Abstract
Opioid withdrawal is very rarely characterized by delirium unlike alcohol or benzodiazepine withdrawal. PubMed search through October 2016 reveals only two case series on delirium as feature of withdrawal in opioid dependence syndrome. We report two cases of opioid withdrawal (heroin) presenting with delirium when low-dose buprenorphine (2 mg/day) was added. Both the cases had no other substance abuse history and nil contributory past and family history. Both of them were improved after increasing the buprenorphine dosage to 6–8 mg/day.
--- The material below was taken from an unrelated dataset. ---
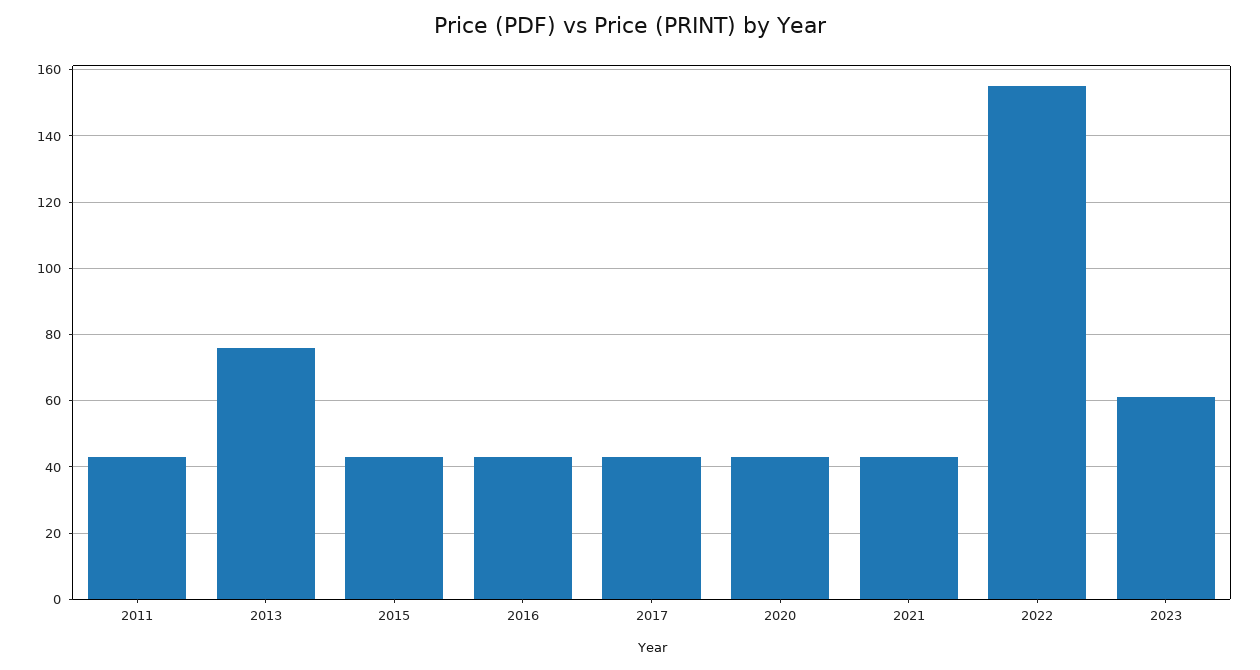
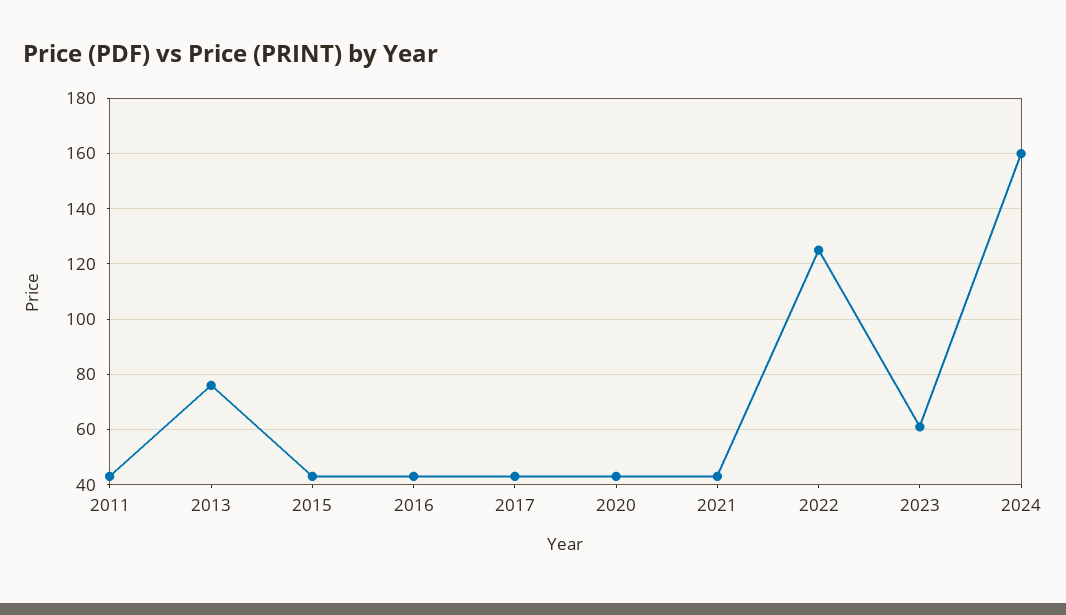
2022: 155 -> 125
2024: none -> 160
The possibility of delirium as a part of withdrawal symptom or as a phenomenon induced by buprenorphine or due to impurities in the heroin used is discussed.
Key words: Buprenorphine, delirium, heroin withdrawal, opioid withdrawal, opioid withdrawal delirium
INTRODUCTION
Opioids withdrawal is characterized by pupillary dilatation, severe muscle cramps, profuse diarrhea, abdominal cramps, yawning, piloerection, rhinorrhea, lacrimation, hypertension, tachycardia, and temperature dysregulation.[1] Rarely, delirium has been reported as a feature of opioid withdrawal. PubMed search through October 2016 reveals only two case series on delirium as feature of withdrawal in opioid dependence syndrome.[1,2] Here, we present two cases of opioid withdrawal that went into delirium after low-dose buprenorphine was added.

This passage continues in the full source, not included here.